It's time for some exercise - time for a code kata. I like the simple ones because they don't take much time and still provide a certain amount of training. After having done the
Prime Factors Kata more than 20 times using Java, Ruby, C#,
Turbo Pascal,
BASIC and even Forth, I feel like trying a new one for a change. I choose the
Word Wrap Kata, also by Uncle Bob. Unlike Prime Factors, Word Wrap seems to be less popular, there are only a few experiences with it published, e.g.
Word Wrap using Python.
Recursive
The kata's task is to write a function that, like a word processor, breaks the line by replacing the last space in a line with a newline.
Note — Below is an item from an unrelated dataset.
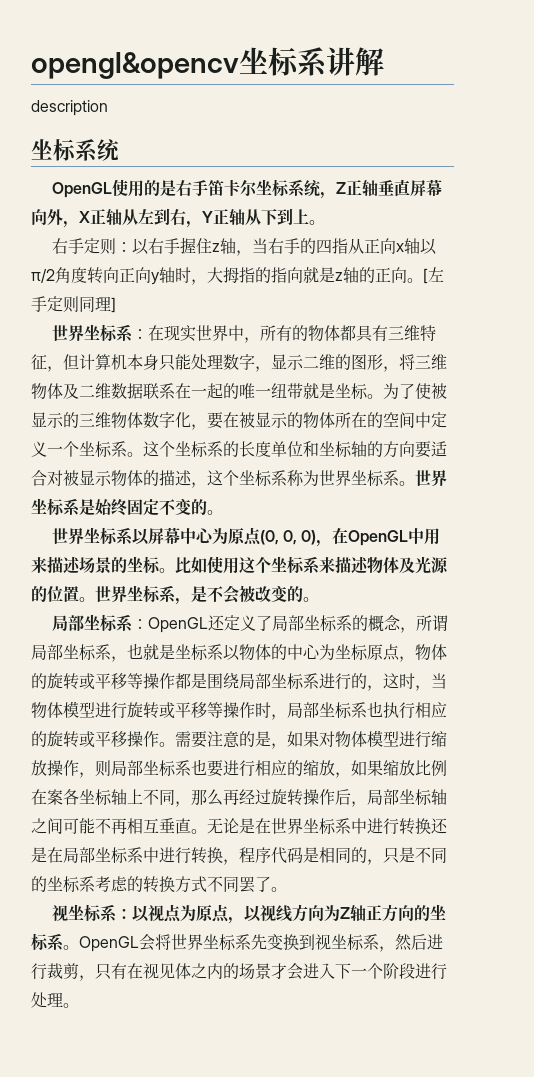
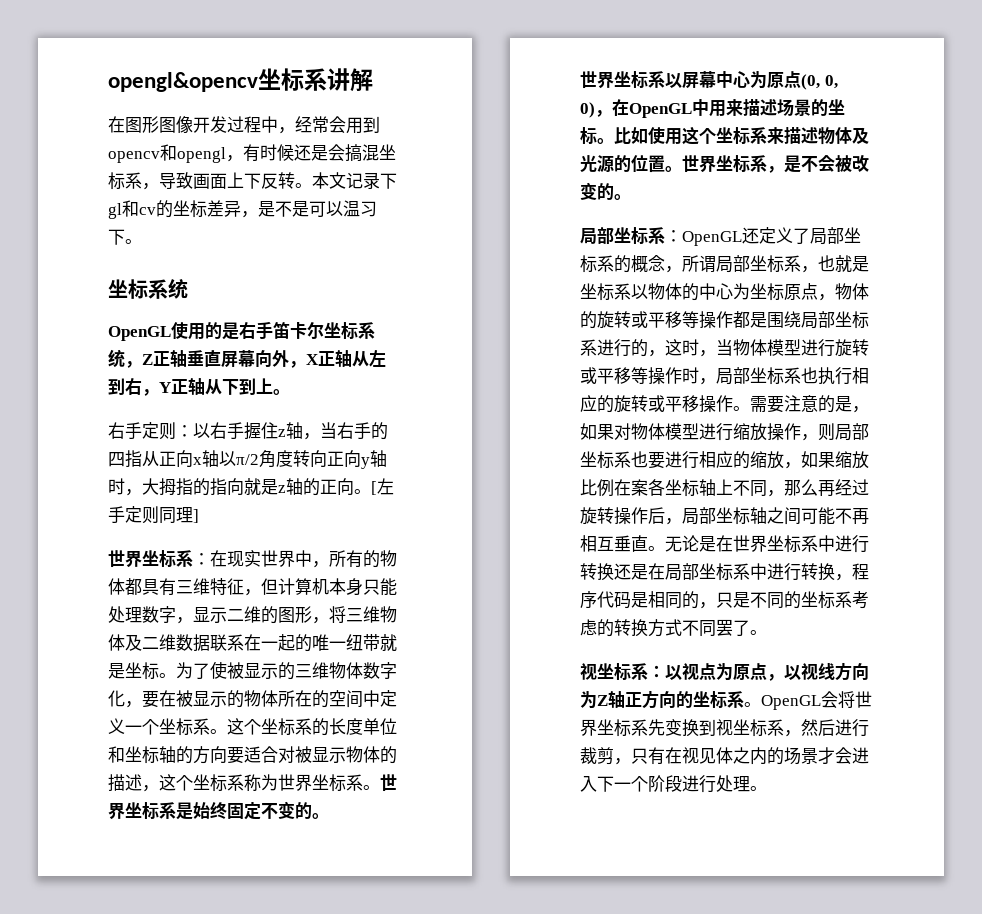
[31,100,108,116] description -> [108,116,380,134] [108,144,396,163] [108,172,397,190] [108,200,377,219] [108,229,142,245] 在图形图像开发过程中，经常会用到opencv和opengl，有时候还是会搞混坐标系，导致画面上下反转。本文记录下gl和cv的坐标差异，是不是可以温习下。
The most straight forward solution to this is IMHO the recursive one. I only need to consider the first blank or forced break and call myself with the remaining text.
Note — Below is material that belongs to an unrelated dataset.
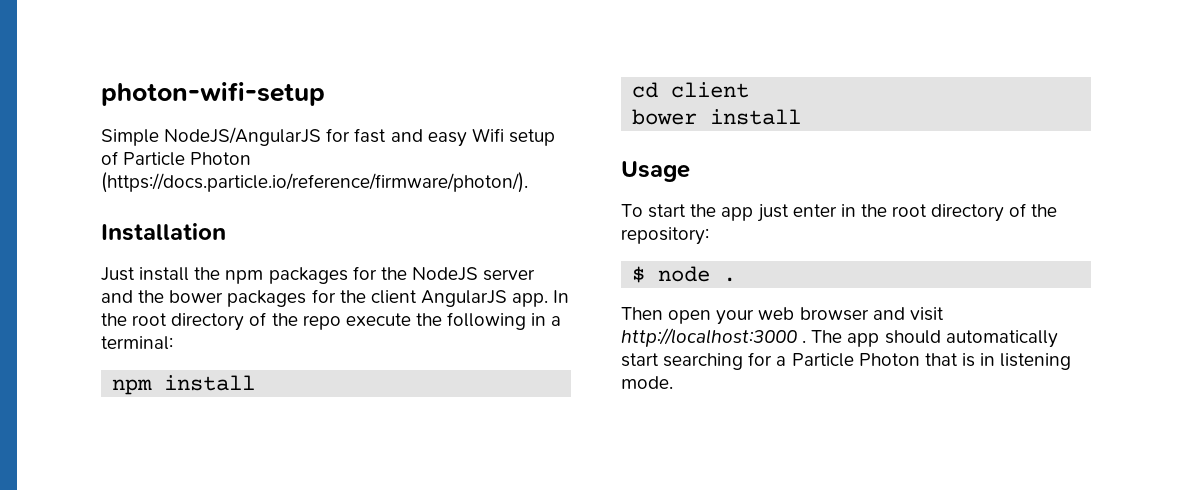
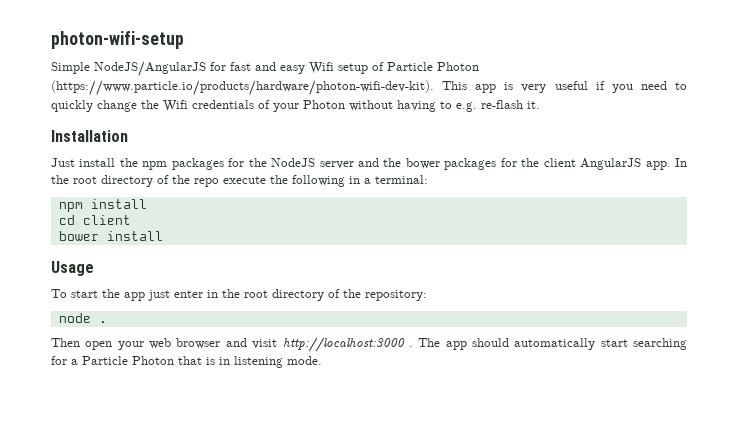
[101,172,528,193] (https://docs.particle.io/reference/firmware/photon/). -> [51,80,687,96] [51,100,540,112] (https://www.particle.io/products/hardware/photon-wifi-dev-kit). This app is very useful if you need to quickly change the Wifi credentials of your Photon without having to e.g. re-flash it.
[632,266,646,283] $ -> (427, 295) none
public String wrap(String line, int maxLineLen) {
if (line.length() <= maxLineLen) {
return line;
}
int indexOfBlank = line.lastIndexOf(BLANK, maxLineLen);
int split;
int offset;
if (indexOfBlank > -1) {
split = indexOfBlank;
offset = 1;
} else {
split = maxLineLen;
offset = 0;
}
return line.substring(0, split) + NEWLINE +
wrap(line.substring(split + offset), maxLineLen);
}
Usually kata is not about the final solution, but about the process to get there. Still I want to compare different solutions, so let's analyse this one. If the
line
needs to be split
n times (into
n+1 shorter lines) then this solution creates
3*n String
objects and additional
n StringBuilder
s for string concatenation. ...
4*n objects are created.
Tail Recursive
To be
tail recursive a function's last statement must be the recursive call.
public String wrap(String line, int maxLineLen) {
StringBuilder accumulator = new StringBuilder();
wrap(line, maxLineLen, accumulator);
return accumulator.toString();
}
private void wrap(String remainingLine, int maxLineLen, StringBuilder accumulator) {
if (remainingLine.length() <= maxLineLen) {
accumulator.append(remainingLine);
return;
}
int indexOfBlank = remainingLine.lastIndexOf(BLANK, maxLineLen);
int split;
int offset;
if (indexOfBlank > -1) {
split = indexOfBlank;
offset = 1;
} else {
split = maxLineLen;
offset = 0;
}
accumulator.append(remainingLine.substring(0, split));
accumulator.append(NEWLINE);
wrap(remainingLine.substring(split + offset), maxLineLen, accumulator);
}
This solution creates the new
String
in the very end. It needs 2
String
s per new line and only one
StringBuilder
and a final
String
to return it. ...
2*n+2 objects are created.
Loop
A tail recursive function can be rewritten to reuse the stack frame transforming it into a plain loop. As Java does not support that optimisation, I do it by hand.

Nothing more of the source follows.